Information supplied:

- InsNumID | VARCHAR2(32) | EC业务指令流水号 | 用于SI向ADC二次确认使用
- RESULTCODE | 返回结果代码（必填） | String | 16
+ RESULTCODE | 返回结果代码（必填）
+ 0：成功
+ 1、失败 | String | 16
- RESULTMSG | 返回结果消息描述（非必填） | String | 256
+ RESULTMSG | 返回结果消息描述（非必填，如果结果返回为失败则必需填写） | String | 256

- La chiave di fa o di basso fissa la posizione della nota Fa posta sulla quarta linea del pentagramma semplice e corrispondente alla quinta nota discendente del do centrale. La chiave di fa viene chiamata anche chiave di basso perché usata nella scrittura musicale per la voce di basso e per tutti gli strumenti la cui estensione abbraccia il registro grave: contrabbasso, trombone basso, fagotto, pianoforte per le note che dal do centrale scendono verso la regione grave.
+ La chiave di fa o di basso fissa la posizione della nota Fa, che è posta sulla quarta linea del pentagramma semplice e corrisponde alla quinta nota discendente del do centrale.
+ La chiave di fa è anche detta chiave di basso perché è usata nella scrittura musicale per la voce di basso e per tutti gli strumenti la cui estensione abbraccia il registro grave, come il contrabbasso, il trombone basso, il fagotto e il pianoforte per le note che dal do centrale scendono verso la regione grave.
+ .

Aim of the task:
Reproduce the data above in full, keeping it exactly the same.

Response below:
- InsNumID | VARCHAR2(32) | EC业务指令流水号 | 用于SI向ADC二次确认使用
- RESULTCODE | 返回结果代码（必填） | String | 16
+ RESULTCODE | 返回结果代码（必填）
+ 0：成功
+ 1、失败 | String | 16
- RESULTMSG | 返回结果消息描述（非必填） | String | 256
+ RESULTMSG | 返回结果消息描述（非必填，如果结果返回为失败则必需填写） | String | 256

- La chiave di fa o di basso fissa la posizione della nota Fa posta sulla quarta linea del pentagramma semplice e corrispondente alla quinta nota discendente del do centrale. La chiave di fa viene chiamata anche chiave di basso perché usata nella scrittura musicale per la voce di basso e per tutti gli strumenti la cui estensione abbraccia il registro grave: contrabbasso, trombone basso, fagotto, pianoforte per le note che dal do centrale scendono verso la regione grave.
+ La chiave di fa o di basso fissa la posizione della nota Fa, che è posta sulla quarta linea del pentagramma semplice e corrisponde alla quinta nota discendente del do centrale.
+ La chiave di fa è anche detta chiave di basso perché è usata nella scrittura musicale per la voce di basso e per tutti gli strumenti la cui estensione abbraccia il registro grave, come il contrabbasso, il trombone basso, il fagotto e il pianoforte per le note che dal do centrale scendono verso la regione grave.
+ .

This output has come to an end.